Si trova al confine tra le costellazioni del Cigno e di Cefeo, ad una distanza di circa 22 milioni di anni luce, e presenta quattro bracci scintillanti: è la galassia a spirale Ngc 6946, che si è guadagnata il nomignolo di ‘Galassia Fuochi d’Artificio’ (Fireworks Galaxy) per la sua vivacità, tale da renderla una delle più attive nella formazione di nuove stelle. Ngc 6946, al cui interno dal 1917 in poi sono state osservate ben dieci supernove (SNe), torna agli onori della cronaca per nuovo studio, pubblicato recentemente su The Astrophysical Journal e dedicato all’analisi dei resti delle supernove (articolo: “A New, Larger Sample of Supernova Remnants in NGC 6946”); l’indagine, condotta da un gruppo di astronomi statunitensi, è stata coordinata dallo Space Telescope Science Institute ed ha avuto anche un supporto dalla Nasa per l’analisi dei dati.

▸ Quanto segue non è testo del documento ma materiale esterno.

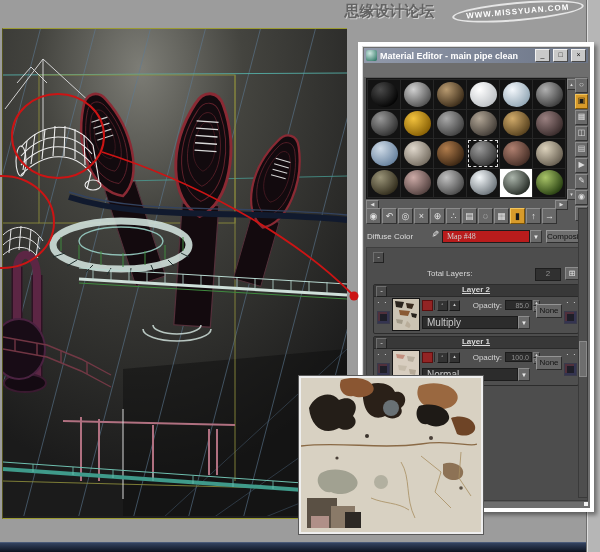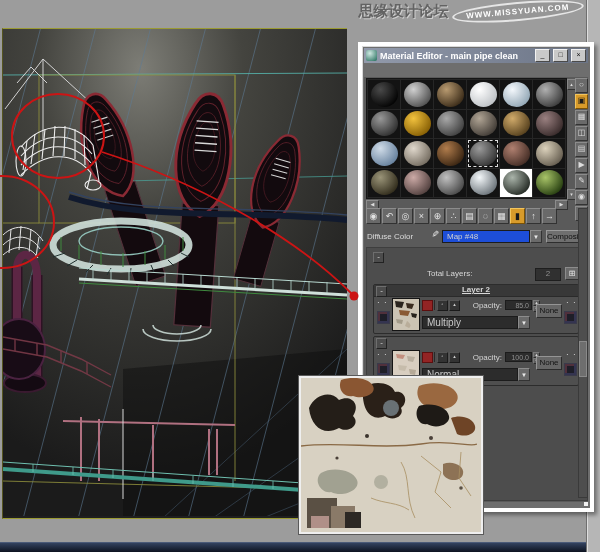--- a/index.html
+++ b/index.html
@@ -7,7 +7,7 @@
          font-family:"Liberation Sans",sans-serif;-webkit-font-smoothing:none;}
   
   #watermark{position:absolute;top:2px;right:16px;z-index:9;text-align:right;}
-  .wm-row1{display:flex;align-items:center;gap:4px;justify-content:flex-end;}
+  .wm-row1{display:flex;align-items:center;gap:18px;justify-content:flex-end;}
   .wm-cn{font-size:15px;font-weight:bold;color:#636363;text-shadow:1px 1px 0 #cfcfcf;}
   .wm-oval{display:inline-block;border:2px solid #e6e6e6;border-radius:50%/50%;
            padding:3px 12px;transform:rotate(-5deg);background:rgba(130,130,130,.25);

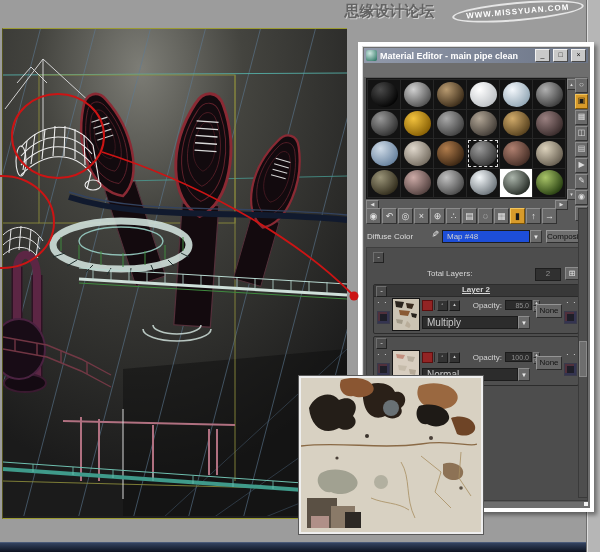--- a/index.html
+++ b/index.html
@@ -63,8 +63,8 @@
   #diff-row{position:absolute;left:0;top:152px;width:224px;height:15px;}
   #diff-label{position:absolute;left:3px;top:3px;font-size:8px;color:#dcdcdc;}
   #eyedropper{position:absolute;left:64px;top:1px;width:12px;height:12px;color:#e8e8e8;font-size:9px;transform:rotate(90deg);}
-  #map-dropdown{position:absolute;left:78px;top:1px;width:88px;height:13px;background:#1d4ed8;
-                border:1px solid #1c1c1c;color:#cfcfcf;font-size:8px;line-height:12px;padding-left:4px;box-sizing:border-box;}
+  #map-dropdown{position:absolute;left:78px;top:1px;width:88px;height:13px;background:#b91c1c;
+                border:1px solid #1c1c1c;color:#cfcfcf;font-size:8px;line-height:12px;padding-left:4px;box-sizing:border-box;font-family:Liberation Serif, serif;}
   #map-dd-arrow{position:absolute;left:166px;top:1px;width:12px;height:13px;background:#6a6a6a;
                 border:1px solid #8c8c8c;border-right-color:#333;border-bottom-color:#333;
                 color:#e8e8e8;font-size:6px;line-height:12px;text-align:center;box-sizing:border-box;}

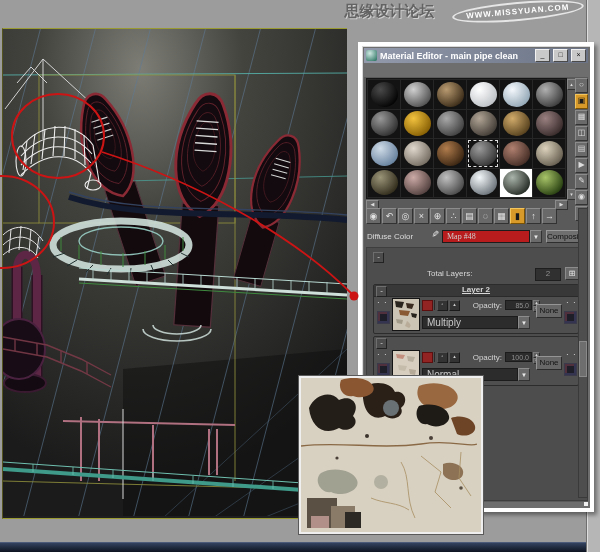--- a/index.html
+++ b/index.html
@@ -529,6 +529,7 @@
         </div>
 
         <div class="layer-group" id="layer1">
+          <div class="lg-head">Layer 1</div>
           <span class="collapse-box" style="left:2px;top:1px;">-</span>
           <span class="dots" style="left:3px;top:15px;">· ·</span>
           <span class="cc-icon" style="left:3px;top:26px;"></span>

Il team della ricerca si è servito in particolare del telescopio Wiyn presso l’osservatorio di Kitt Peak in Arizona (immagini ottiche) e di quello Gemini North alle Hawaii (per i dati spettroscopici, ottenuti con lo strumento Gmos). Nella foto in alto, la galassia in una foto a falsi colori dove sono state evidenziate le supernove, realizzata in base alle osservazioni di tre linee di emissione con il Wyin. Partendo dal fatto che Ngc 6946 è stata teatro di questo exploit di supernove (1917A, 1939C, 1948B, 1968D, 1969P, 1980K, 2002hh, 2004et, 2008S e 2017eaw), gli studiosi sono andati a caccia dei loro resti (SNRs) per tracciare un identikit più completo di questa entità così effervescente. La tecnica e gli strumenti utilizzati erano già stati impiegati in monitoraggi simili condotti sulle galassie M33 e M83.
I resti, infatti, tendono a rimanere visibili per migliaia di anni e, dato che le esplosioni si sono concentrate in un secolo – un periodo estremamente ridotto in termini astronomici, dovevano essere senz’altro presenti in gran numero. Gli astronomi, che hanno cercato le tracce degli SNRs partendo dalle nebulose ad emissione, a valle delle osservazioni hanno riscontrato la presenza di 147 ‘candidati’; per 102 di essi è stato possibile ottenere lo spettro, grazie allo strumento Gmos, e sulla base dello spettro 89 sono stati confermati come resti. Il gruppo di lavoro ritiene che lo studio schiuda nuove prospettive di ricerca nell’evoluzione stellare e che per caratterizzare i resti non confermati occorrano ulteriori approfondimenti da condurre con Hubble, sia nell’ottico per misurarne le dimensioni e identificare oggetti simili in aree della galassia piuttosto affollate, sia nell’infrarosso nel caso in cui si trovino in regioni dense di polveri.